What drives you to Write? Where do you find motivation to write and keep writing? If I had to answer this question left to my own devices, I would offer some touchy feely reply about letting my imagination fly, coming up with interesting concepts for my stories, the ability to create worlds like ours or ones totally different for the purpose of exploring how my characters interact with their environment, the challenges it presents them, how they grow through it all, and so on. Not bad stuff at all, but is that it?
If you asked me tomorrow I might come up with something else, or a paraphrase of the same that exposes different aspects of what compels me to write and keep on doing it. Maybe, if I’m honest enough, I’ll stipulate that I have some occasional silly notions about impacting the world through my writing, maybe even getting some recognition out of it.

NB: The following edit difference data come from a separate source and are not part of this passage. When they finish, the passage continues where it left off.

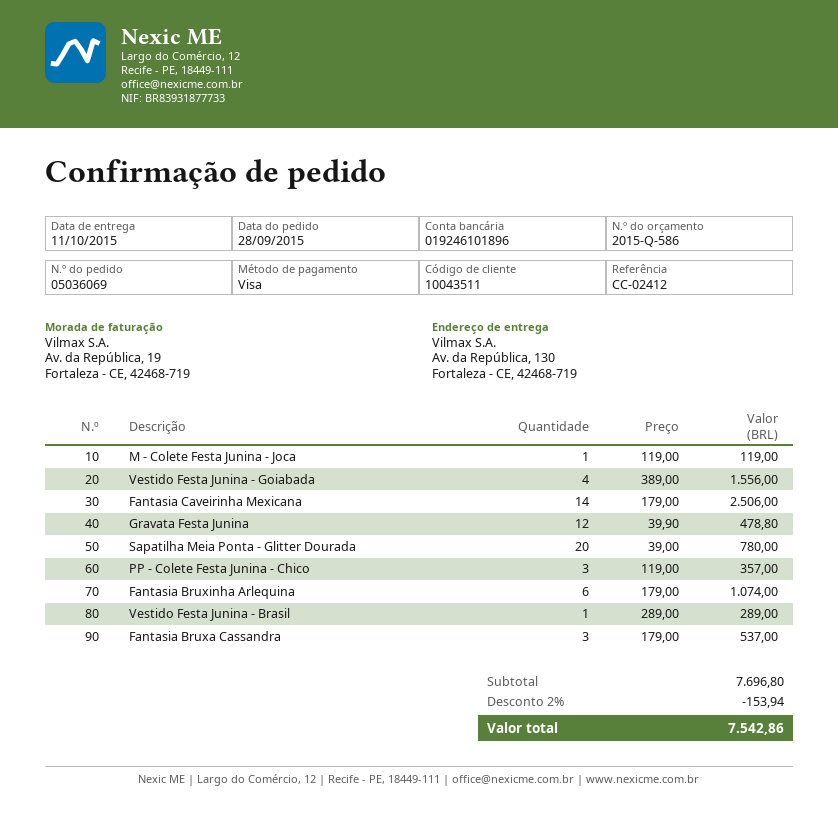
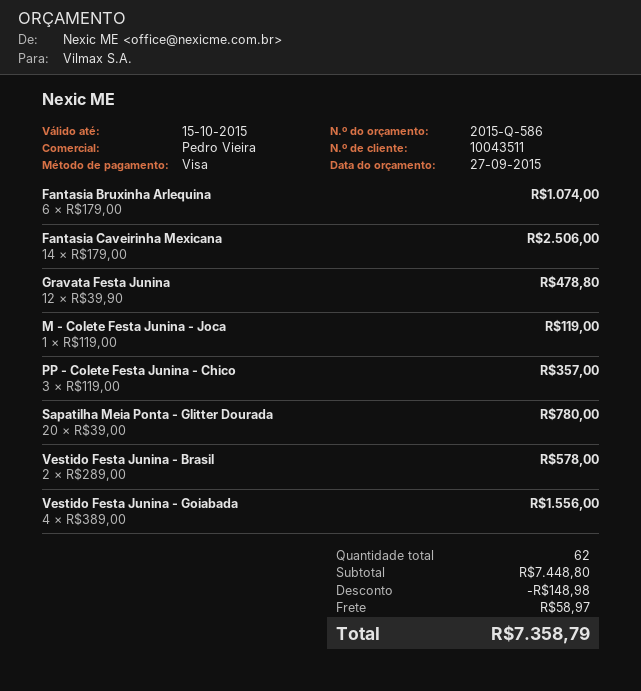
Vestido Festa Junina - Brasil: 1 x 289.00 = 289.00 -> 2 x 289.00 = 578.00
Fantasia Bruxa Cassandra: 3 x 179.00 = 537.00 -> none
subtotal: 7696.80 -> 7448.80
discount: 153.94 -> 148.98
shipping: none -> 58.97
total: 7542.86 -> 7358.79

However, Drive, a book by Daniel H. Pink has caused me to re-examine what makes me go, what makes me dislike one type of work, even if I’m handsomely paid for it, while latching onto another that offers — at least in the short term — little promise of success in the way I’ve come to define “making it in the world.” In Drive, Pink examines how society and industry has traditionally incentivized and motivated people to produce. Pink takes us for a spin through recent and not so recent history to show us how a system of carrots and sticks — punishments and rewards — have provided our sole motivation. Then he tells us, how, with some exceptions he illustrates in his Type I and Type X chapter, this is all wrong. Yes, we hate to be punished, and yes we need to pay the bills and want a few surplus income to treat ourselves to nice things, but in the end, all that falls shorts. Carrots and sticks, Pink argues, only go so far, and they seldom manage to extract our full productive potential.
Instead, Pink offers us the triad of Autonomy, Mastery, and Purpose — yes, AMP it up, everyone! — as the more effective way to promote productivity and job satisfaction.
What does this have to do with writing? A lot, approaching the everything asymptote, perhaps. Few of us struggling to make it as writers do it because we fear punishment or because it pays all the bills, much less because it affords us a life of comfort. And even if one day we reach the nirvana of adequate, generous compensation for all of our typing, the question still remains: is that what drives us to write and keep at it?
Or are we driven instead because writing affords us a measure of autonomy, the ability to write as we see fit — even when the critic says boo-hoo — to create unhindered by what others might think or want our writing to say? Or perhaps can we find that drive in a desire to master our craft, the need to keep improving, to misspell less, to have fewer long awkward sentences, to devise stories that engage and inspire more? Or does our drive come from purpose, the reason we want to write, the message we want to get out there, the ideas we want to come to life in our prose?
These are interesting questions and ones I want to explore over the course of three installments, each individually dealing with Autonomy, Mastery, and Purpose and how they propell our writing.